TDM 30200: Project 12 — 2023

Motivation: Machine learning and AI are huge buzzwords in industry, and two of the most popular tools surrounding said topics are the pytorch and tensorflow libraries — JAX is another tool by Google growing in popularity. These tools are libraries used to build and use complex models. If available, they can take advantage of GPUs to speed up parallelizable code by a hundred or even thousand fold.

Context: This is the last of a series of 4 projects focused on using pytorch and JAX to solve numeric problems.

Scope: Python, JAX

Learning Objectives
  • Compare and contrast pytorch and JAX.

  • Differentiate functions using JAX.

  • Understand what "JIT" is and why it is useful.

  • Understand when a value or operation should be static vs. traced.

  • Vectorize functions using the vmap function from JAX.

  • How do random number generators work in JAX?

Make sure to read about, and use the template found here, and the important information about projects submissions here.

Questions

Question 1

Last weeks project was a bit fast paced, so we will slow things down considerablyto try and compensate, and give you a chance to digest and explore more. We will:

  • Learn how JAX handles generating random numbers differently than most other packages.
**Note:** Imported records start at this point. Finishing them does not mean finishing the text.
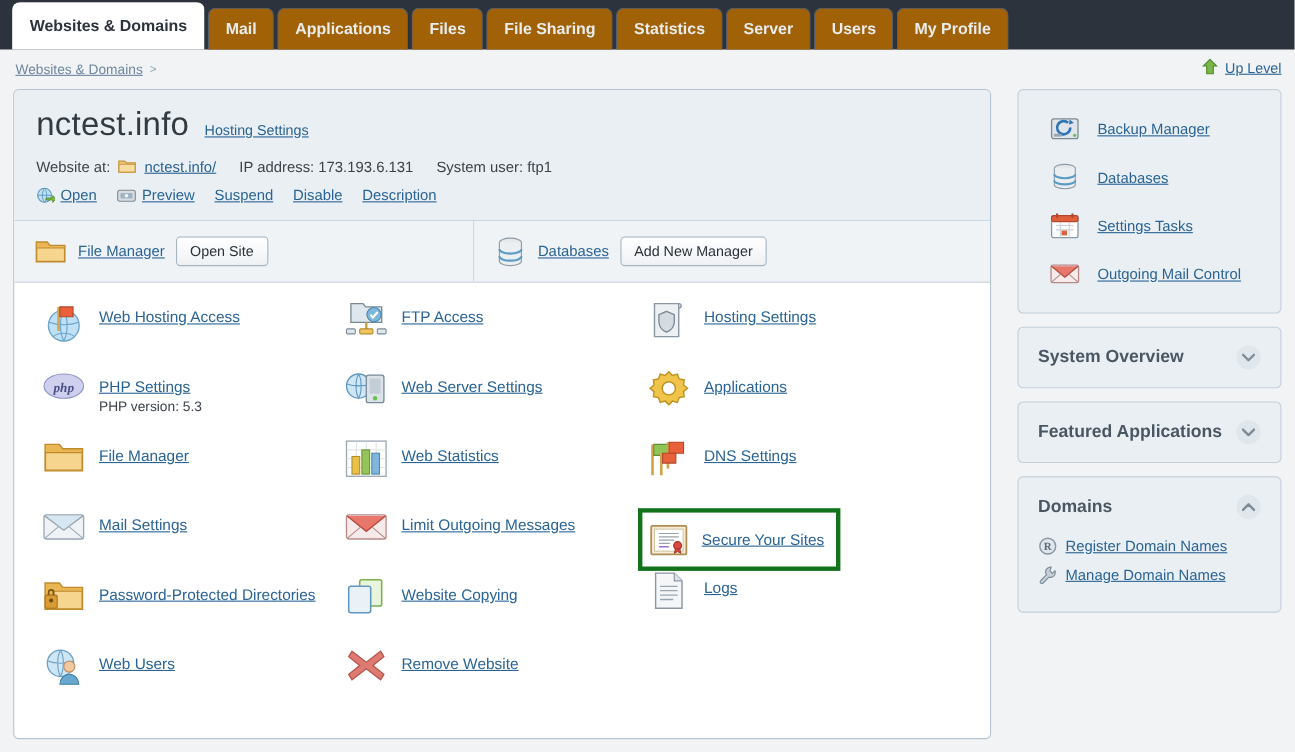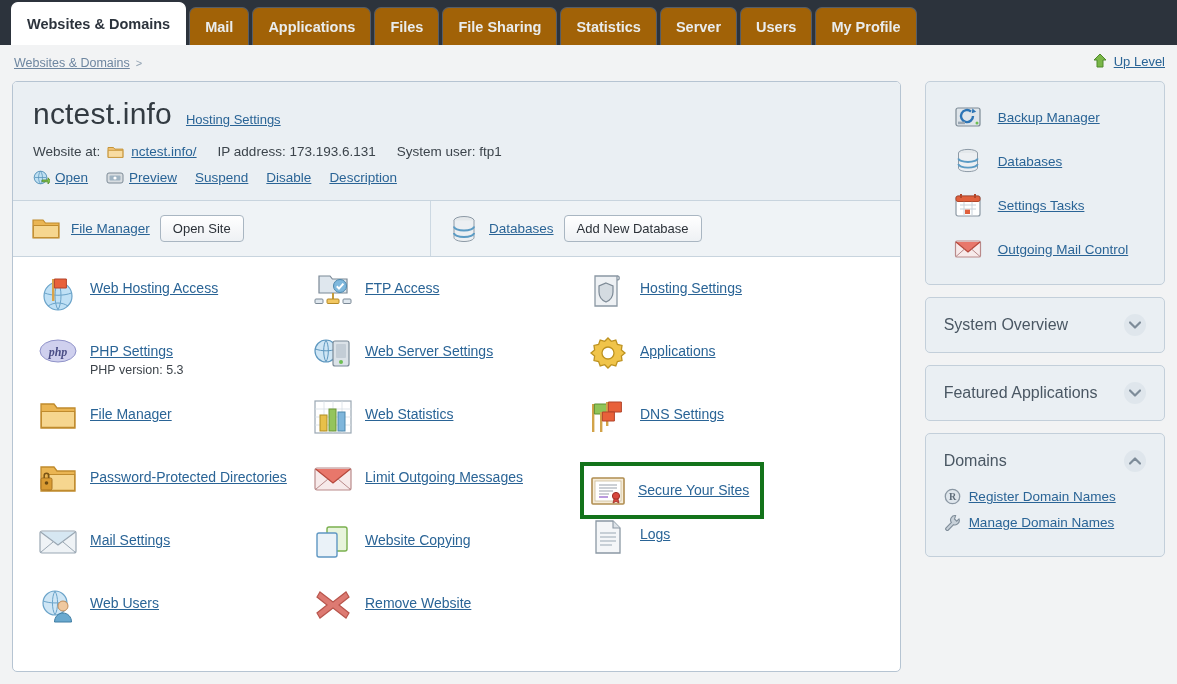"Website at:" .dom-info { align-items: flex-end -> flex-start }
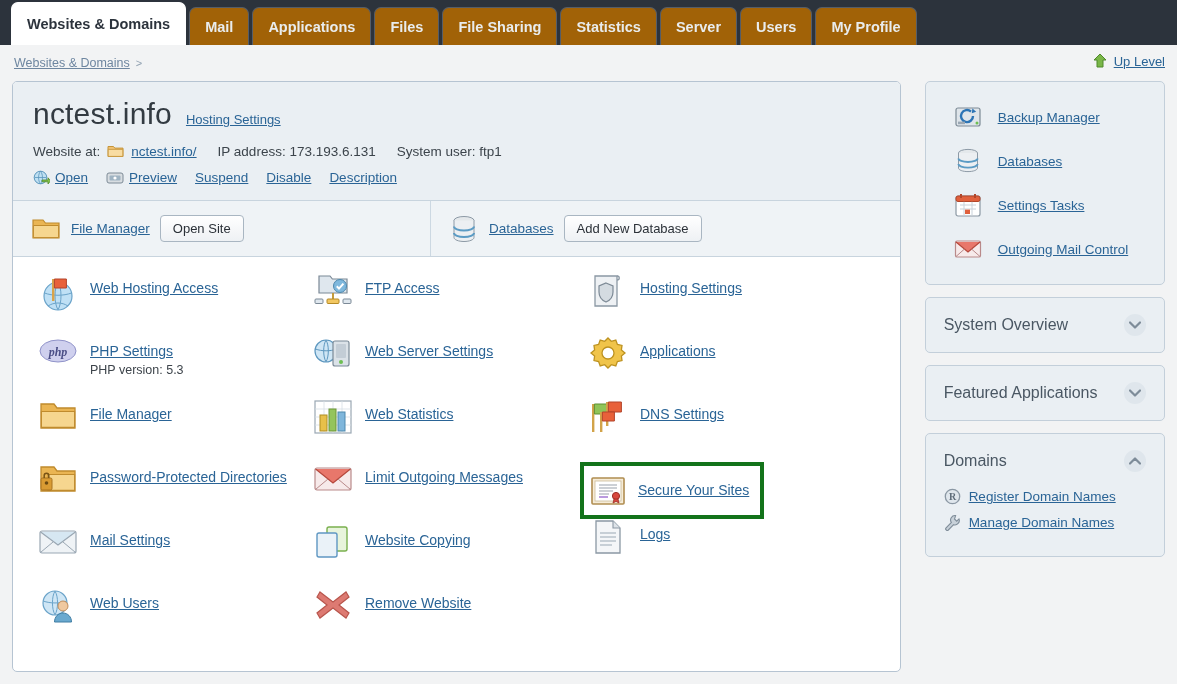"Add New Database" button.btn { text: Database -> Manager }
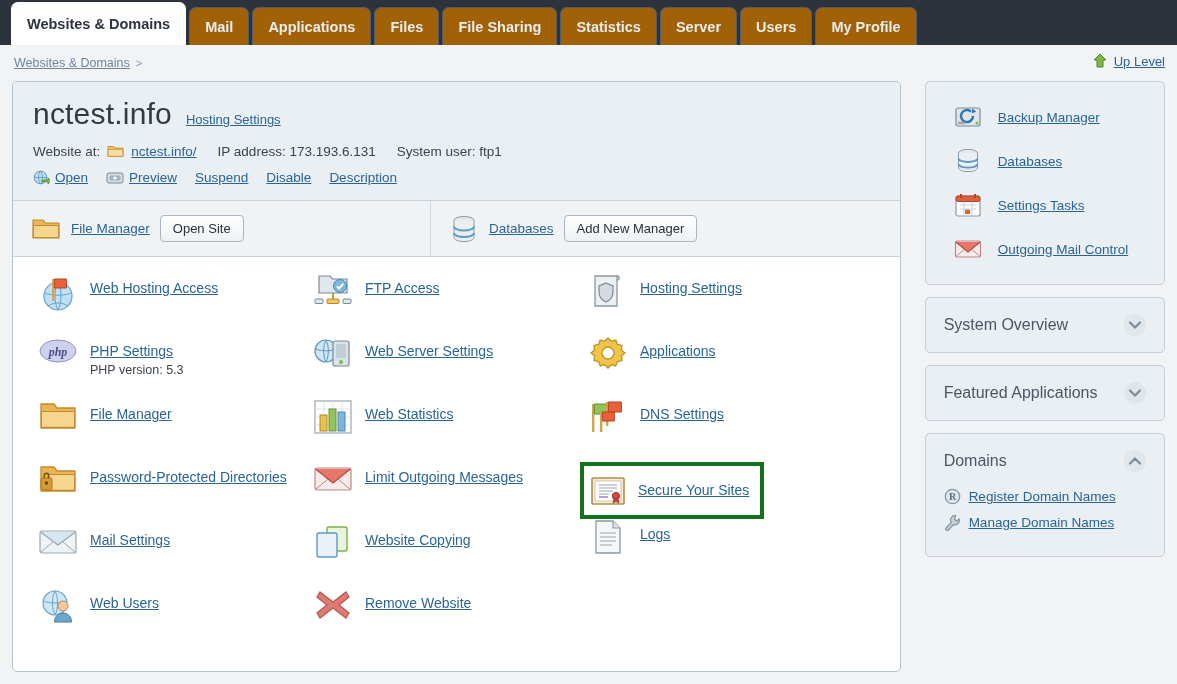"System Overview" .sec-title { font-weight: normal -> bold }
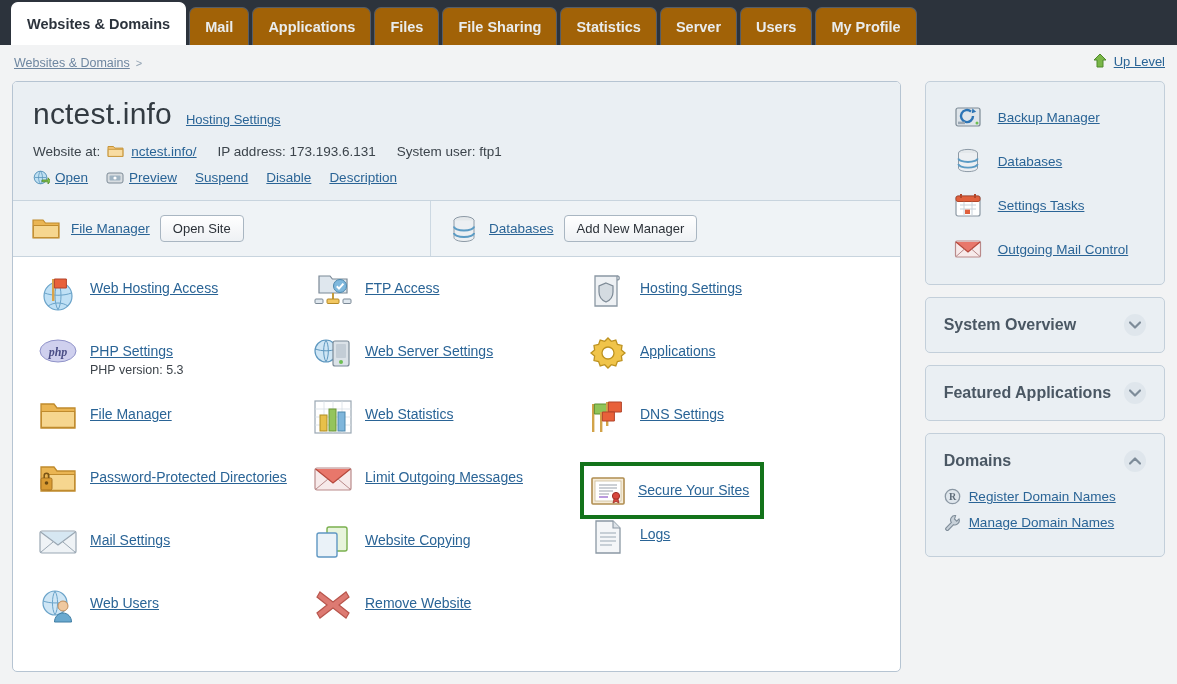"Password-Protected Directories" div.gitem { order: before "Mail Settings" -> after "Mail Settings" }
  • Write a function in numpy to calculate the Hamming distance between a given image hash and the remaining (around 123k) image hashes.

  • Play around with the hash data and do some sanity checks.

Let’s start by taking a look at the documentation for random number generation. Carefully read the page — it’s not that long.

The documentation gives the following example.

import numpy as np

np.random.seed(0)

def bar(): return np.random.uniform()
def baz(): return np.random.uniform()

def foo(): return bar() + 2 * baz()

print(foo())

It then goes on to say that JAX may try to parallelize the bar and baz functions. As a result, we would not know which would run first, bar or baz. This would change the results of foo. Below, we’ve modified the code to emulate this.

import numpy as np
import random

def bar(): return np.random.uniform()
def baz(): return np.random.uniform()

def foo1(): return bar() + 2 * baz()

def foo2(): return 2*baz() + bar()

def foo(*funcs):
    functions = list(funcs)
    random.shuffle(functions)
    return functions[0]()
np.random.seed(0)
foo(foo1, foo2)
output
# sometimes this
1.9791922366721637

# sometimes this
1.812816374227069

JAX has a much different way of dealing with this. While the solution is clean and effective, and allows such code to be parallelized, it can be a bit more cumbersome managing and passing around keys. Create a modified version of this code using JAX, and passing around keys. Fill in the ? parts.

import numpy as np

key = jax.random.PRNGKey(0)
key, *subkeys = jax.random.split(key, num=?)

def bar(key):
    return ?

def baz(key):
    return ?

def foo1(key1, key2):
    return bar(key1) + 2 * baz(key2)

def foo2(key1, key2):
    return 2*baz(key2) + bar(key1)

def foo(funcs, keys):
    functions = list(funcs)
    random.shuffle(functions)
    return ?
key = jax.random.PRNGKey(0)
key, *subkeys = jax.random.split(key, num=3)
print(foo((foo1, foo2), (subkeys[0], subkeys[1])))
output
# always
2.3250647
Items to submit
  • Code used to solve this problem.

  • Output from running the code.

Question 2

Write a function called get_distances_np that accepts a filename (as a string) (fm_hash), and a path (as a string) (path).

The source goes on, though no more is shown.